▸ **What you have to do**:
The required output is the line containing "- Recordar ejecutar" followed by each line through the end of the data below, repeated exactly and with nothing added.

▸ **Data supplied**:
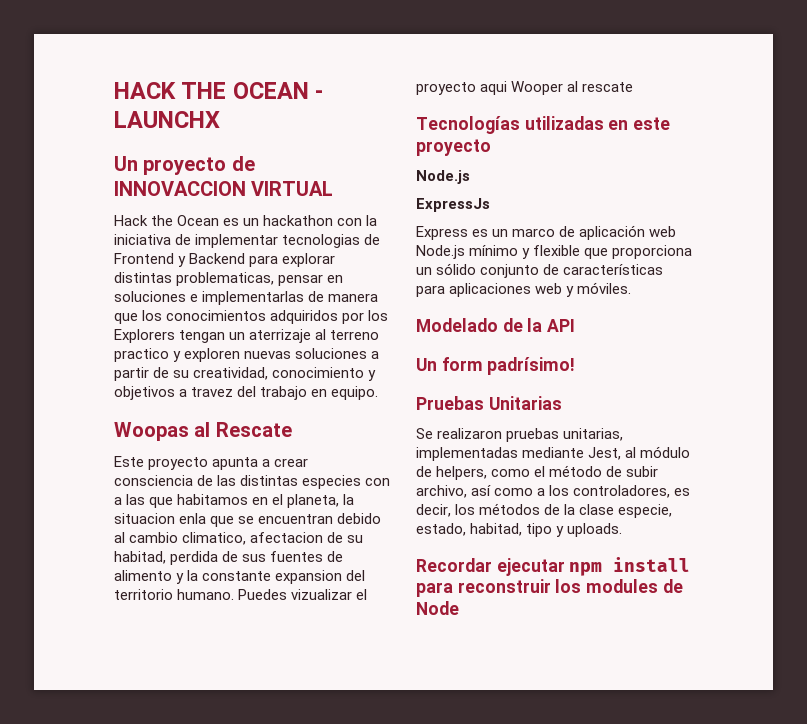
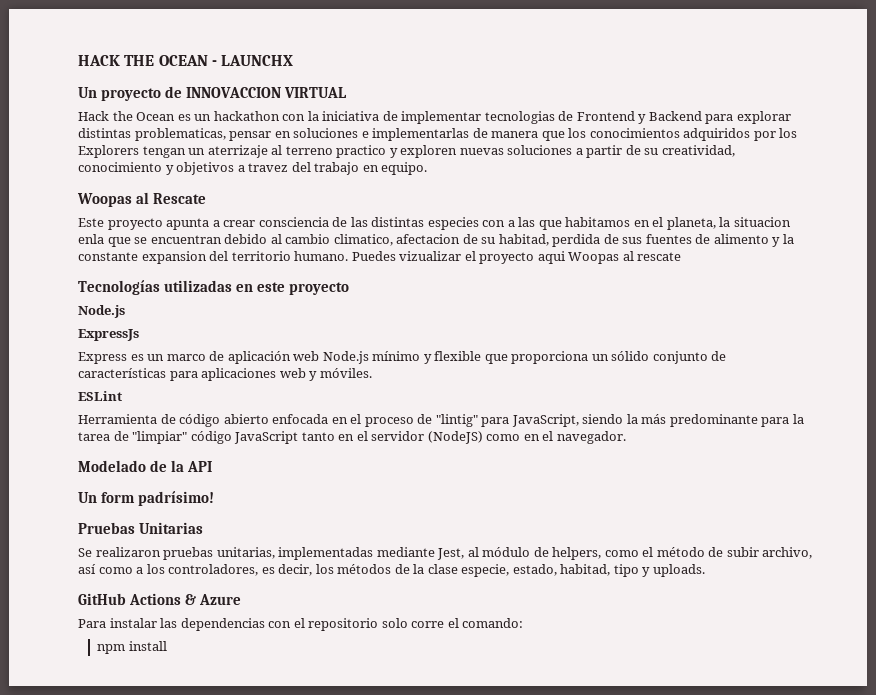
- Puedes vizualizar el proyecto aqui Wooper al rescate
+ Puedes vizualizar el proyecto aqui Woopas al rescate
+ ESLint
+ Herramienta de código abierto enfocada en el proceso de "lintig" para JavaScript, siendo la más predominante para la tarea de "limpiar" código JavaScript tanto en el servidor (NodeJS) como en el navegador.
- Recordar ejecutar npm install para reconstruir los modules de Node
+ GitHub Actions & Azure
+ Para instalar las dependencias con el repositorio solo corre el comando:
+ npm install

▸ **Solution to this problem**:
- Recordar ejecutar npm install para reconstruir los modules de Node
+ GitHub Actions & Azure
+ Para instalar las dependencias con el repositorio solo corre el comando:
+ npm install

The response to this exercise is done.